Hey Larry, 

>> interface iArrayA ['a' => string ]
>> interface iArrayB extends iArrayA ['b' => string, 'c' => ?string, ‘d’ 
>> =>  SomeClass, ‘e’=>  iArrayA, ‘f’ => mixed ]
>> $array = (iArrayA &| iArrayB) [ ‘a’ => ‘hello’ ];

I will start by advocating for how much cleaner this is from its objective 
counterpart. It also aids in reusability.

> As Stephen already said, we have this already.  It's spelled like this:
> 
> class A {
>  public function __construct(public string $a) {}
> }
> 
> class B extends A {
>  public function __construct(
>    public string $a, 
>    public string $b, 
>    public ?string $c,
>    public SomeClass $d,
>    public A $e,
>    mixed $f,
>  ) {}
> }
> 
> If you know the keys at code time, use a class, not an array.  Full stop, 
> period, end of story.  Using an array as a record object in PHP >= 7 *is 
> wrong*.  It's slower, more memory-intensive, less ergonomic, harder to debug, 
> harder to statically analyze, harder to learn, harder to use.  If you're 
> still doing that, it's past time to stop.  If your legacy application from 
> the PHP 3 days is still doing that, it's past time to upgrade it.
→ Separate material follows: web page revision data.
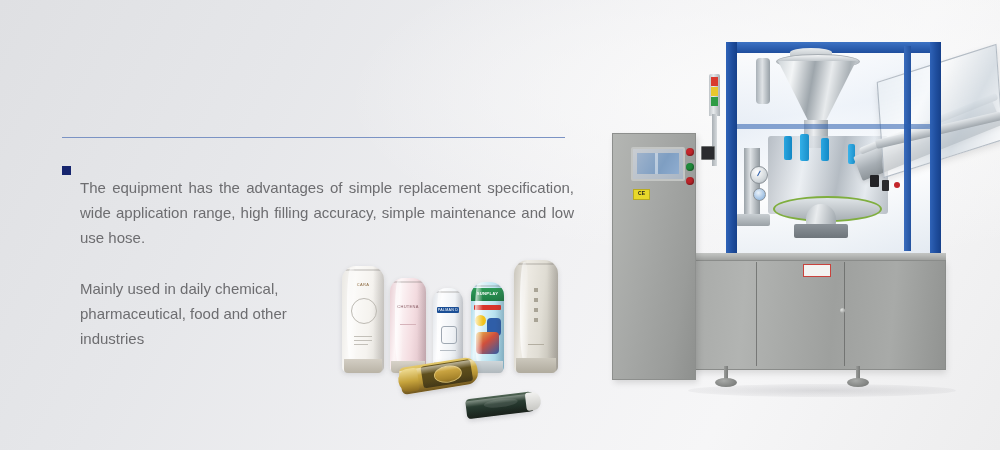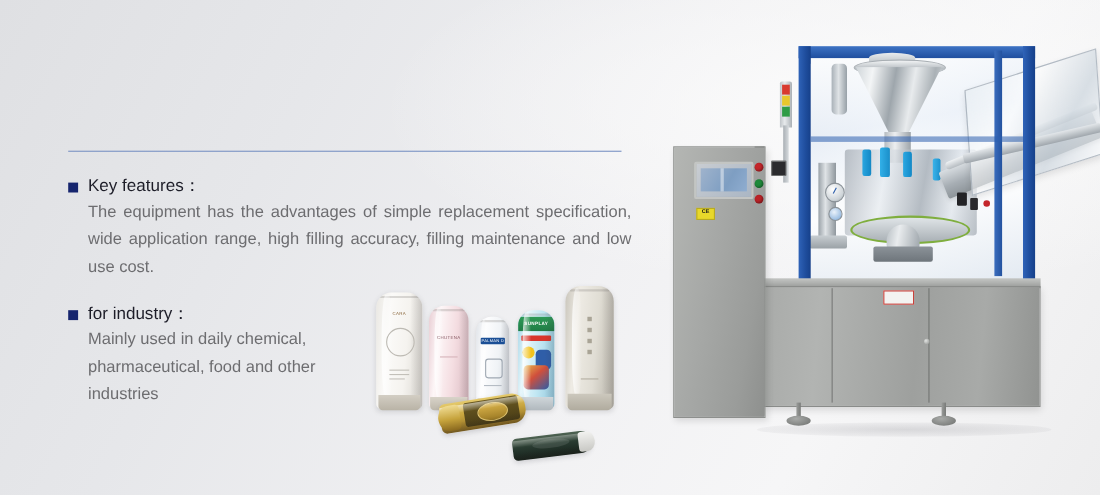--- a/index.html
+++ b/index.html
@@ -311,30 +311,25 @@
 <body>
 
 <div id="banner">
 
 
   <div id="divider"></div>
 
   <div class="feature-block" id="block-features">
     <div class="bullet-head">
       <span class="bullet-sq"></span>
-      <span class="head-text">Key features：</span>
-    </div>
-    <div class="body-text">The equipment has the advantages of simple replacement specification, wide application range, high filling accuracy, filling maintenance and low use cost.</div>
+    </div>
+    <div class="body-text">The equipment has the advantages of simple replacement specification, wide application range, high filling accuracy, simple maintenance and low use hose.</div>
   </div>
 
   <div class="feature-block" id="block-industry">
-    <div class="bullet-head">
-      <span class="bullet-sq"></span>
-      <span class="head-text">for industry：</span>
-    </div>
     <div class="body-text" id="body-industry">Mainly used in daily chemical, pharmaceutical, food and other industries</div>
   </div>
 
   <div id="tubes">
 
     <div class="tube" style="left:4px;top:14px;width:42px;height:106px;">
       <div class="tube-body" style="background:linear-gradient(95deg,#e9e7e2,#fbfaf8 28%,#f5f3ef 62%,#d8d5ce);">
         <div class="tube-seam"></div>
         <div class="tube-gloss"></div>
         <div class="tube-shade"></div>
I feel this is a common misconception, or can you clarify this for me? 
Array access is faster than object access. 
I didn’t want to claim this without first running the benchmarks:

https://github.com/EFTEC/php-benchmarks/blob/master/benchmark_array_vs_object.php
php-benchmarks/benchmark_array_vs_object.php at master · EFTEC/php-benchmarks
github.com

Good news is these benchmarks already exist! I just cloned this repo, required 
the table builder, and profit.

composer require eftec/mapache-commons
php benchmark_array_vs_object.php
...
To save you the trouble you can refer to this Medium post:
https://medium.com/cook-php/php-benchmark-time-fc19d813aa98
PHP, Benchmark time
medium.com

I figured you’d say something about the ’newest’ syntax so I added 
class DummyClass
{
    public function __construct(public $hello, public $second, public $third)
    {
    }
}
Thus, my results are as follows:

Array numeric no factory:                       0%   baseline at 0.414 (mind 
you im on an older MacBook)
Array no factory                                        0.95%
Array numeric factory:                          566.1%
Array factory:                                          650.07%
Object Constructor:                             609.03%
Object no constructor                           82.77%
Object no constructor setter/getter:    2058.43%
Object no constructor magic methods:    2273.91%
Object no constructor stdClass:                 112.53%

These were pretty consistent with the medium post.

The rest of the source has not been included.